An ongoing campaign by the Mount Airy Fire Department to check smoke detectors in homes and, if needed, install new ones for free will continue next week in another city neighborhood.
This time the effort is targeting a residential area in the northern section of town which includes Woodruff, Kyle and Frank streets — bolstered by an allocation of more than 100 detectors from the Office of the State Fire Marshal.
Department personnel, about five in all who make up one fire truck company, plan to go door to door on Monday through Wednesday from 6 to 8 p.m. each day. They will be armed with equipment such as stepladders and drills.
“We like to do two canvasses a year,” city Fire Chief Zane Poindexter said Friday of the ongoing campaign, which is a preventative effort to safeguard local residents and avoid major property losses.
In selecting the locations for smoke detector distributions, the fire department relies on information from the Surry County 911 database, which pinpoints areas where fires have been more prevalent, and the findings of a risk assessment conducted around 2011.

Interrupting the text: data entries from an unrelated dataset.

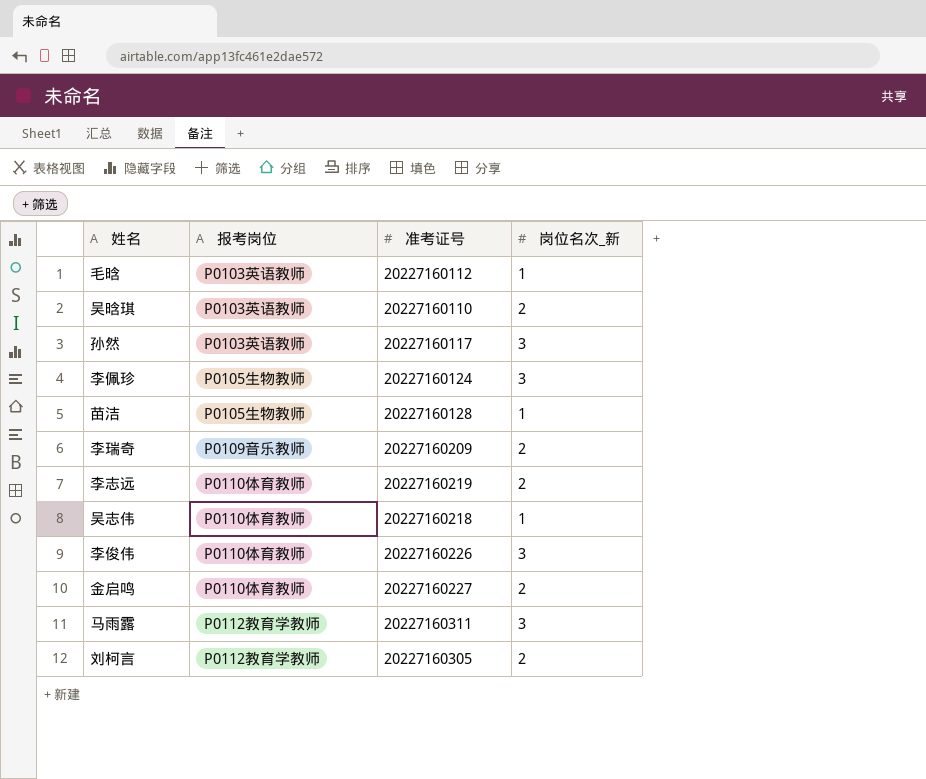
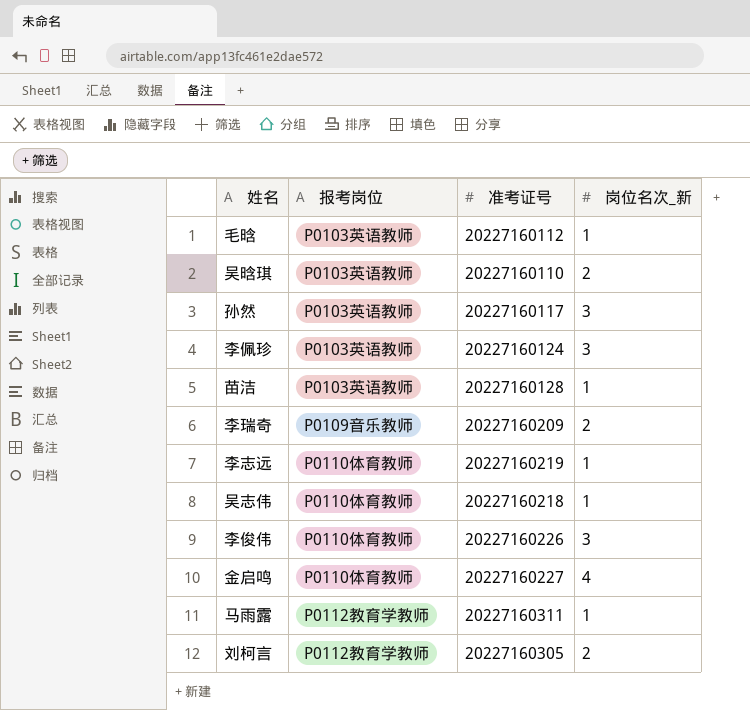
李佩珍 | 报考岗位: P0105生物教师 -> P0103英语教师
苗洁 | 报考岗位: P0105生物教师 -> P0103英语教师
李志远 | 岗位名次_新: 2 -> 1
金启鸣 | 岗位名次_新: 2 -> 4
马雨露 | 岗位名次_新: 3 -> 1

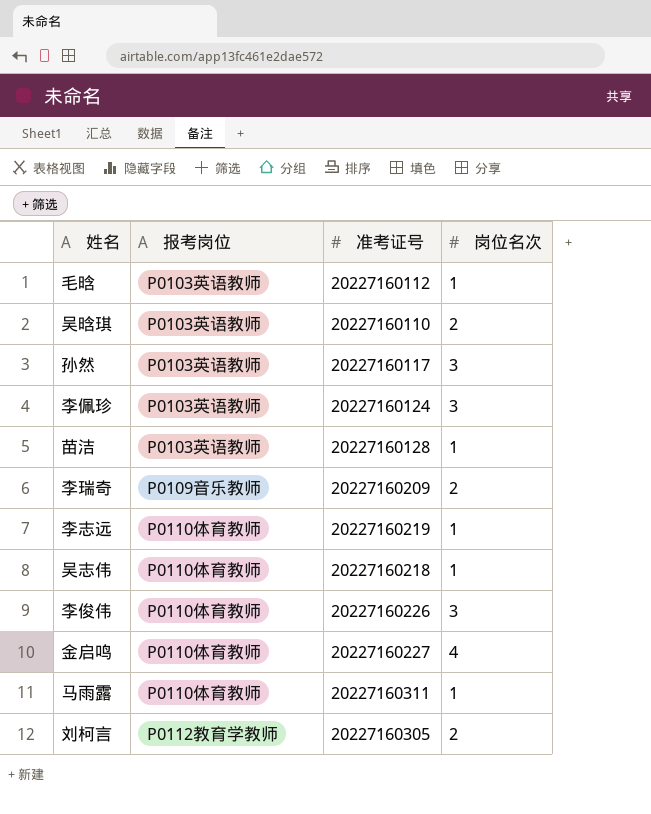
column name: 岗位名次_新 -> 岗位名次
马雨露 | 报考岗位: P0112教育学教师 -> P0110体育教师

“We partner those two documents together,” Poindexter explained.
The fire department always announces the smoke detector campaigns in advance so residents who want to take advantage of the free service will know to be home when fire personnel are in their neighborhoods. In addition to installing smoke detectors in homes lacking the devices, they will check to make sure existing ones are functioning properly.
“If there’s any potential of anything being wrong with the smoke detector or its shelf life is out of date, we will go ahead and replace it,” the fire chief said.
In some cases, multiple detectors might be installed at one location.
“It depends on how a house is laid out,” Poindexter said. That can involve “a lot” being placed at a single residence to bring it up to the state-recommended level.
“We’ll keep on going until we run out of detectors,” Poindexter said.
The Mount Airy Fire Department has built a good reputation with the Office of the State Fire Marshal, which has resulted in generous allocations of free smoke detectors because state officials know the devices will reach local residences, he said.
“They know we’re a department who has aggressively gone out and did these campaigns,” Poindexter added.
“We really get out and beat the bushes and get them (detectors) in people’s homes.”
The smoke detector campaigns are rotated between the northern and southern sections of town.
Effort paying dividends
The distribution program has made a big difference in at least one case so far, according to the fire chief.
That occurred during the winter after a snowfall, when a grease fire broke out in the kitchen of a residence on Spring Street where the department had installed a smoke detector.
Its presence alerted the occupants, including a 2-year-old child, who were able to escape unharmed, with the fire damage limited to the one room.
“That’s good proof that it’s working,” Poindexter said of the detector effort.